Figure 1:  The client can send segments 7, 8, and 9, and segments 4, 5, and 6 are waiting for acknowledgement. If an acknowledgement for segment 4 is received, and the window slides one place to the right, then segment 10 can be sent.

This concept of the sliding window is also referred to as flow control and limits the amount of traffic one host may place on the network to the amount that the remote host is actually processing. The remote host can close its window (advertise zero bytes can be sent). If the remote window is closed, the client can no longer send data to the remote host, but must instead probe the remote host to find out when the window opens.

One important feature of TCP to understand is that the data is delivered as a stream. If the client application does ten 128-byte writes, there is no way to know if the underlying TCP will deliver ten 128-byte segments, or one 1280-byte segment.

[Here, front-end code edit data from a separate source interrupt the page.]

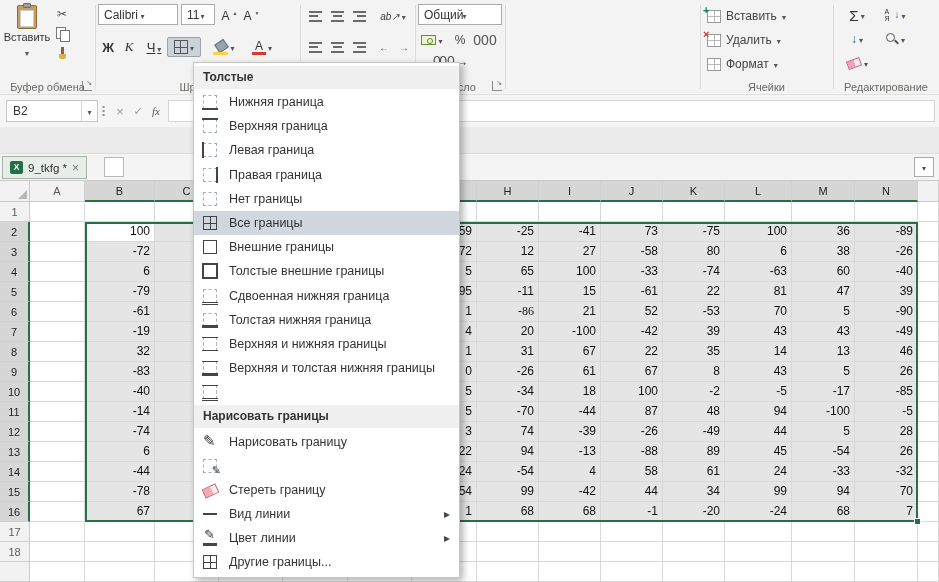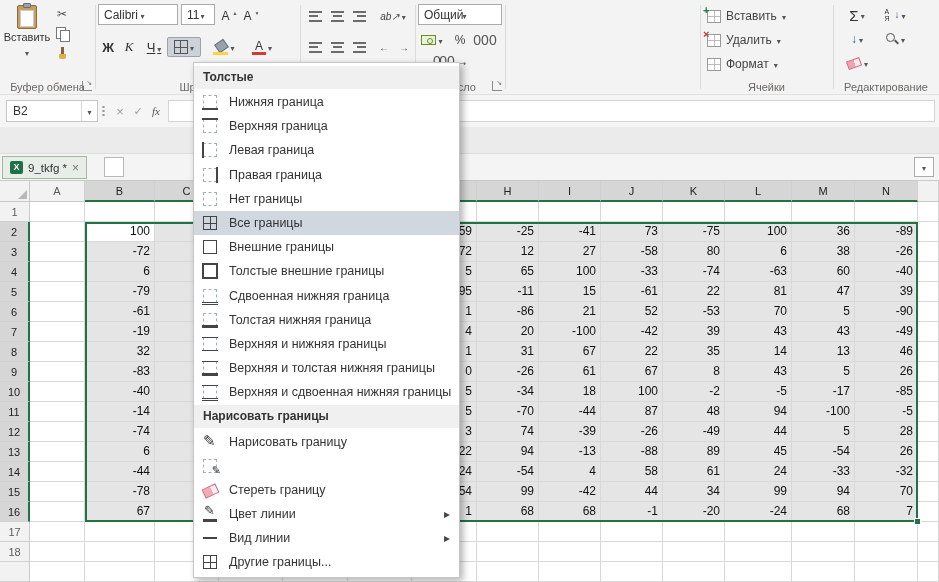"-86" div.g-c { font-family: none -> Liberation Serif, serif }
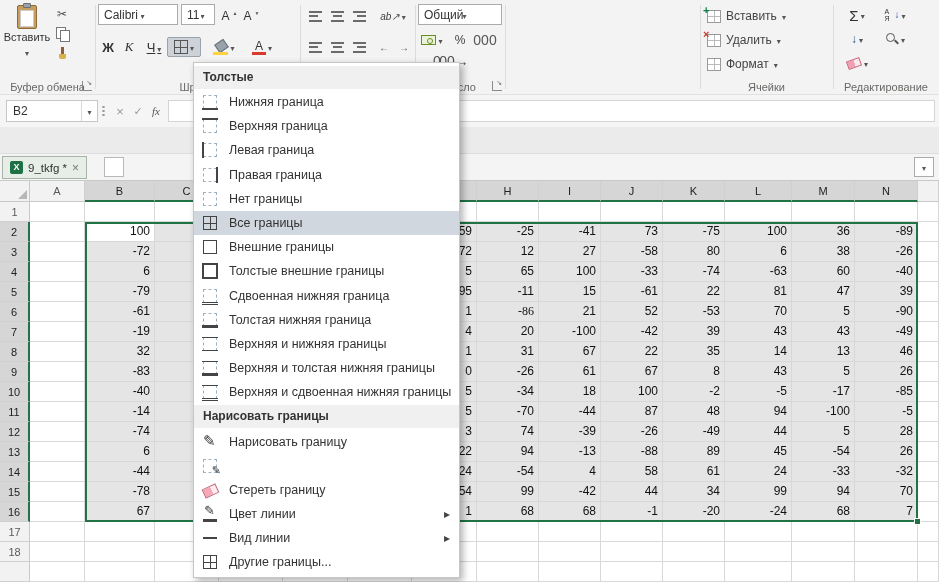"Верхняя и сдвоенная нижняя границы" span.mi-label { html: <span>Верхняя и сдвоенная нижняя границы</span> -> none }
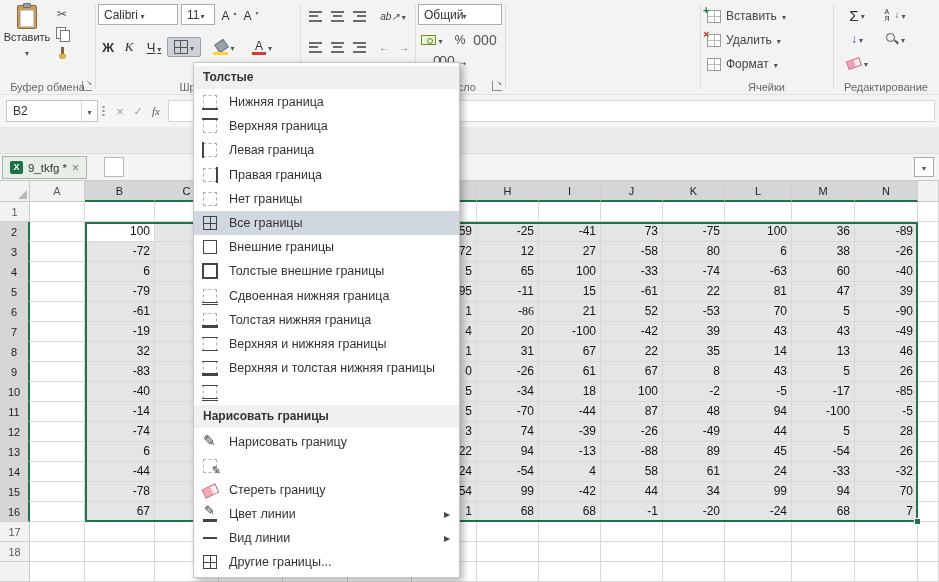"Цвет линии" div.menu-item { order: before "Вид линии" -> after "Вид линии" }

The important point for application developers is that an additional protocol often needs to be used on top of TCP to mark the beginning, end, and type of data. FTP, Telnet, and email (SMTP) are common application examples that place additional protocol headers on top of TCP. When designers develop their own applications with TCP, they will need some way to break up the stream of data into recognizable parts.

Hence, TCP's reliability comes at the price of being much more complicated than UDP. The embedded programmer needs to understand these basic TCP and UDP concepts to design the best application for the job at hand. The main points to keep in mind are that UDP is connectionless, unreliable, and has no throttle on its throughput. TCP offers a reliable data stream at the price of more processing overhead and reduced throughput.

Embedded designers have many different concerns—for some, code size is of ultimate importance, while for others, data rate and reliability are a higher priority. The simplicity of UDP is slightly misleading—UDP applications typically require code at the application layer to build in some level of reliability. Data sequencing is the most common addition because it allows the application to mark missing data and to resolve out-of-order packets.

Some example applications illustrate the merits of using UDP and TCP for different needs. A central monitor tracking the status of sensors throughout a building for temperature and humidity control receives data from each sensor once per minute. This application could use either UDP or TCP. If an individual report can be dropped with minimal consequences, then UDP can be used. If the sensor data needs to be tracked in a database and each reading is important, then TCP should be used. In this example, reliability guides the choice. Restricting the protocol to UDP may allow this type of application to fit on a minimal microprocessor that could otherwise not be network-enabled.

Video-conferencing and Voice over IP are ideal examples for using UDP. Throughput is very important in the real-time reception of audio and video. By the time a reliable protocol could retransmit a packet, the moment to play that packet has passed. However, these types of applications require a method to track data sent and received, so an application layer protocol is layered on top of UDP to provide sequencing of data. TCP is appropriate for applications that require reliability in data transmission. Data acquisition and control applications are examples. Common applications such as email and the Web use TCP as well.

Embedded applications benefit greatly from standardized network protocols. With minimal resources, an embedded device can be monitored and controlled remotely. This has been only a brief introduction to some of the issues involved in using the TCP/IP protocols. Embedded programmers should consider the strong and weak points of the networking protocols before choosing the appropriate set for their designs.